I would like to know the formulation used to calculate skewness and kurtosis in Mathematica. I see that for a discrete data set, skewness is calculated as CentralMoment[data,3]/CentralMoment[data,2]^(3/2).

In my case, I have a discrete set of data in two dimensions from which I compute its smoothkernel distribution. I then compute skewness and kurtosis based on the smooth kernel distribution. I would like to what formulation Mathematica would use in this case.

Here's what I am using:

\[ScriptCapitalD] = SmoothKernelDistribution[data, 2.0]

Any help would be much appreciated.Thank you.


1 Answer 1


I am not sure that the question is well-defined. Nor does referring the OP to help pages on kurtosis or skewness help answer his question.

The standard definition of skewness and kurtosis are UNIVARIATE: even then, Mma uses the same term to do entirely two different things:

1) To calculate the symbolic skewness or kurtosis (ratio of moments) for a given univariate random variable (a problem in integration)

2) To calculate an estimate of skewness or kurtosis, given univariate sample data. In this respect, there is no absolute definition of what the estimator should be, and there are a number of different approaches that can be (and are) used.

OP's problem

The OP's problem is neither of these scenarios. By contrast, the OP has bivariate discrete data, which he produces a SmoothKernelDistribution data object from ... which is still a bivariate 'object'. If you look at its guts, it is a list of data, with a DataDistribution head. e.g.

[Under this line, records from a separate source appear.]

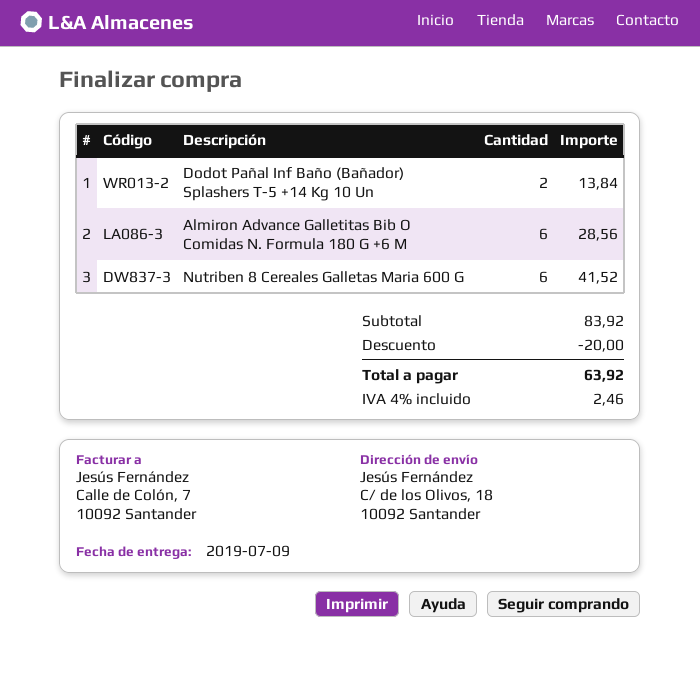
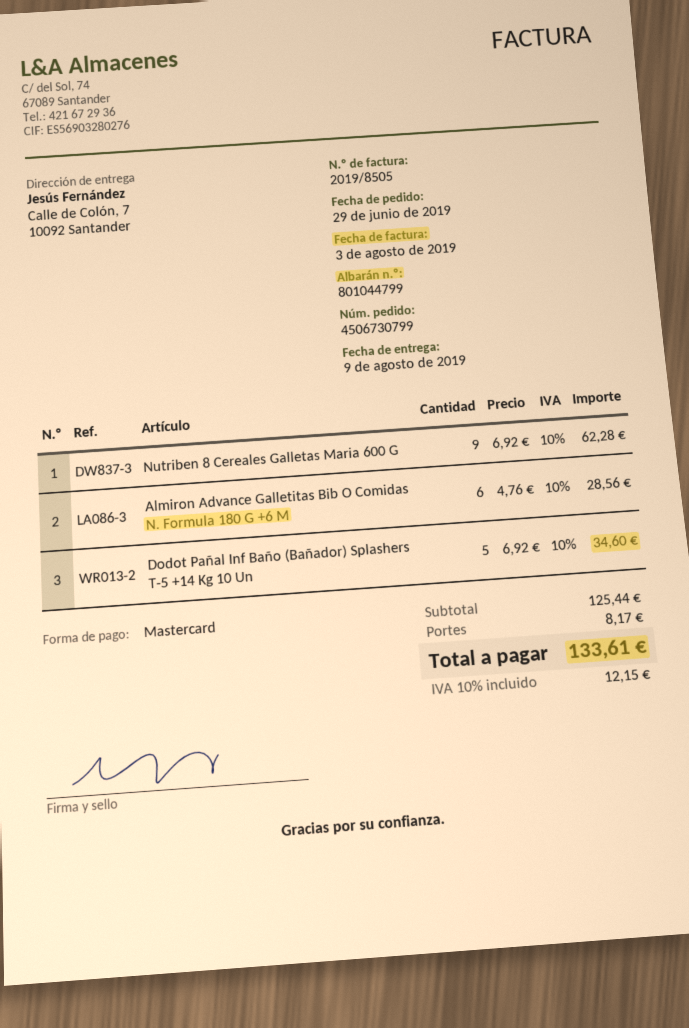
delivery date: 2019-07-09 -> 2019-08-09
ship to: C/ de los Olivos, 18, 10092 Santander -> Calle de Colón, 7, 10092 Santander
Dodot Pañal Inf Baño (Bañador) Splashers T-5 +14 Kg 10 Un: 2 for 13.84 -> 5 for 34.60
Nutriben 8 Cereales Galletas Maria 600 G: 6 for 41.52 -> 9 for 62.28
subtotal: 83.92 -> 125.44
discount: 20.00 -> none
shipping: none -> 8.17
tax: 4% = 2.46 -> 10% = 12.15
total: 63.92 -> 133.61

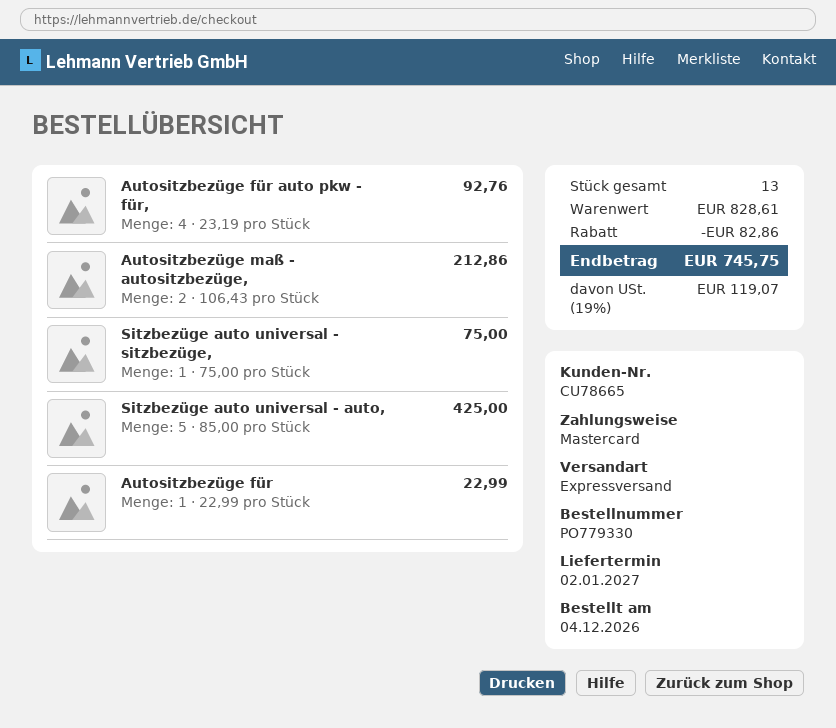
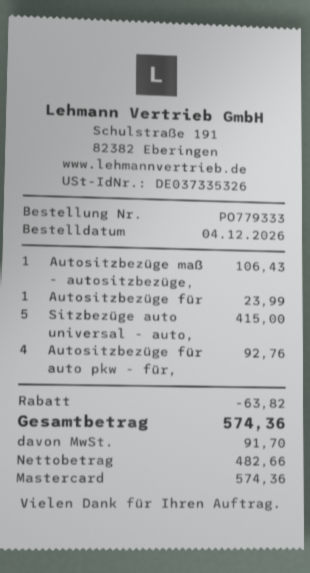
order number: PO779330 -> PO779333
Autositzbezüge maß - autositzbezüge,: 2 for 212.86 -> 1 for 106.43
Sitzbezüge auto universal - sitzbezüge,: 1 for 75.00 -> none
Sitzbezüge auto universal - auto,: 5 for 425.00 -> 5 for 415.00
Autositzbezüge für: 1 for 22.99 -> 1 for 23.99
discount: 82.86 -> 63.82
tax: 119.07 -> 91.70
total: 745.75 -> 574.36

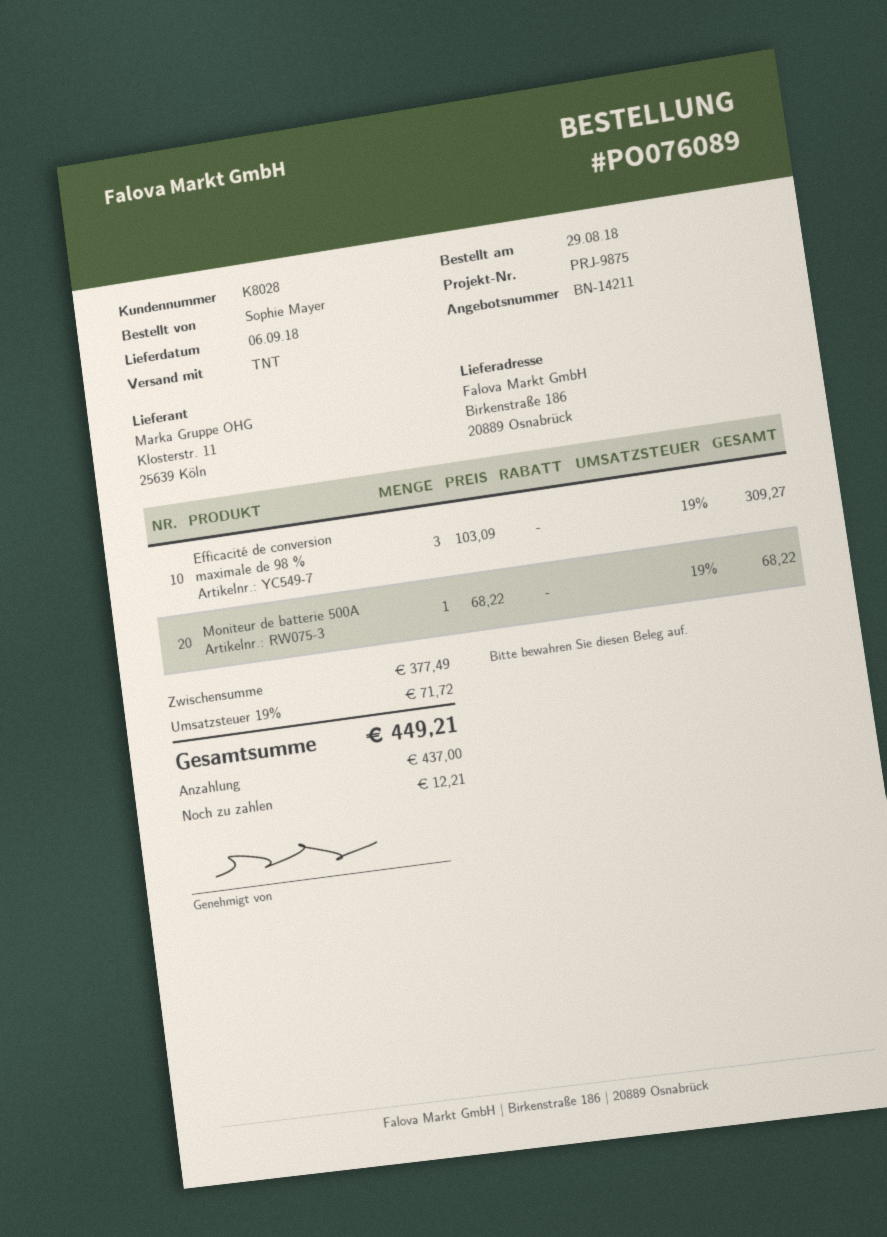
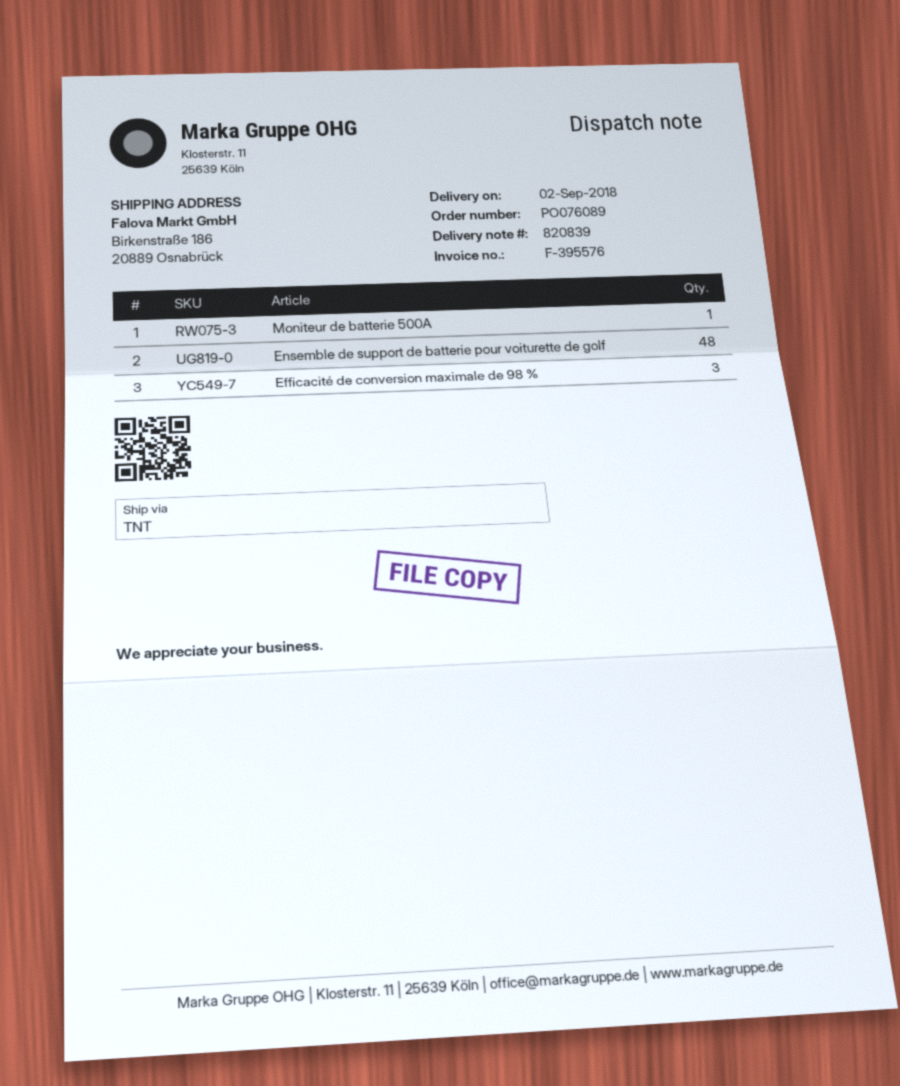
delivery date: 2018-09-06 -> 2018-09-02
Ensemble de support de batterie pour voiturette de golf: none -> 48

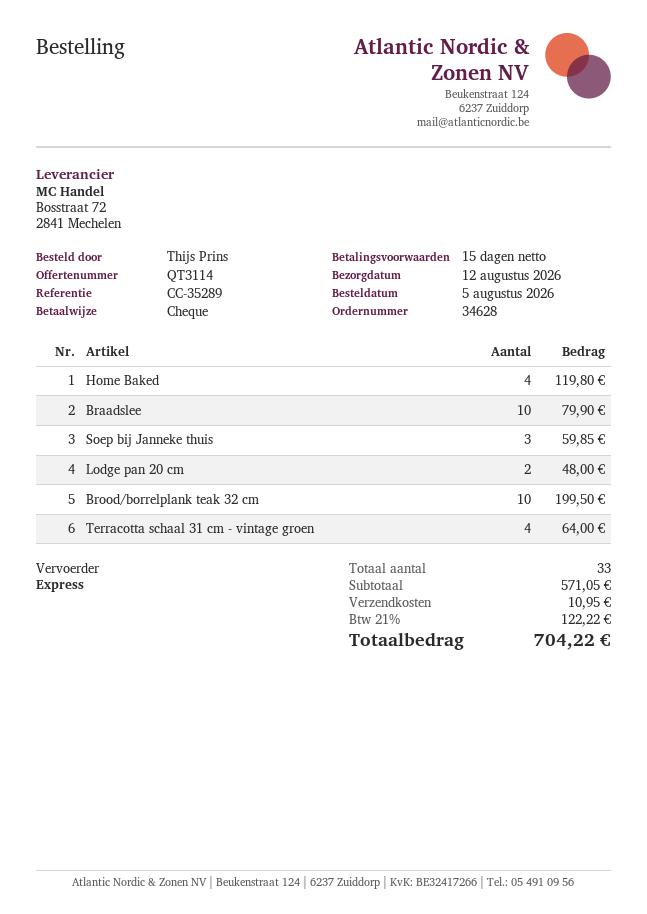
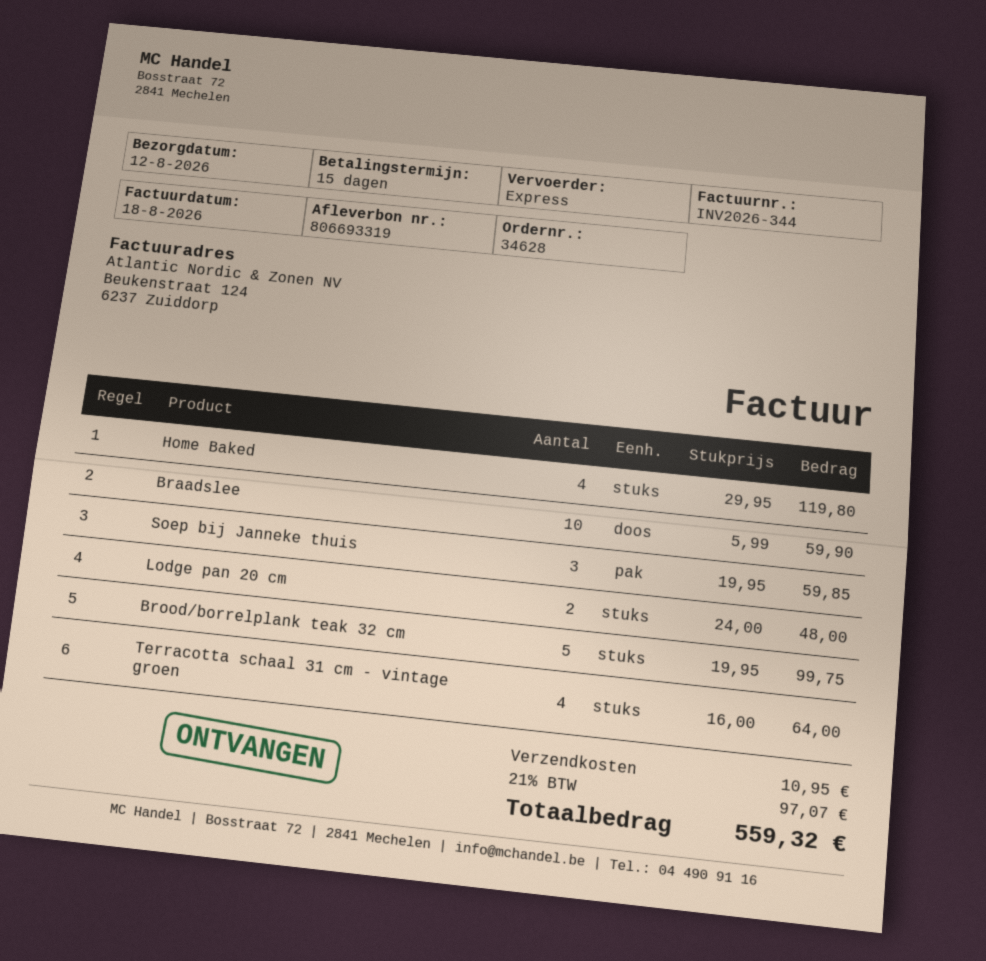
Braadslee: 10 for 79.90 -> 10 for 59.90
Brood/borrelplank teak 32 cm: 10 for 199.50 -> 5 for 99.75
tax: 21% = 122.22 -> 21% = 97.07
total: 704.22 -> 559.32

data = RandomVariate[BinormalDistribution[.29], 100];
dd = SmoothKernelDistribution[data]

DataDistribution[ ]

Given bivariate data, there is no standard definition of what skewness or kurtosis is, or should do. There are papers that propose different measures, or different approaches, but not, as far as I am aware, any standard. So, I would have no idea what to expect Mma to produce from asking it to find Skewness or Kurtosis of bivariate data or indeed a bivariate distribution.

HOWEVER, if one refers to the HELP file for say Kurtosis, it says:

Kurtosis[{{x1, y1}, {x2, y2}, ...}] gives {Kurtosis[{x1, x2, ...}],Kurtosis[{y1, y2, ...}]}

And that is what seems to be happening here. Mathematica appears to be interpreting your bivariate DataDistribution object as a bivariate data list, and returning to you Kurtosis[xdata] and Kurtosis[ydata]. This view is consistent with the output returned for the above example:


{2.93941, 3.0398}

i.e. sample kurtosis of around 3 for the xdata, and around 3 for the ydata.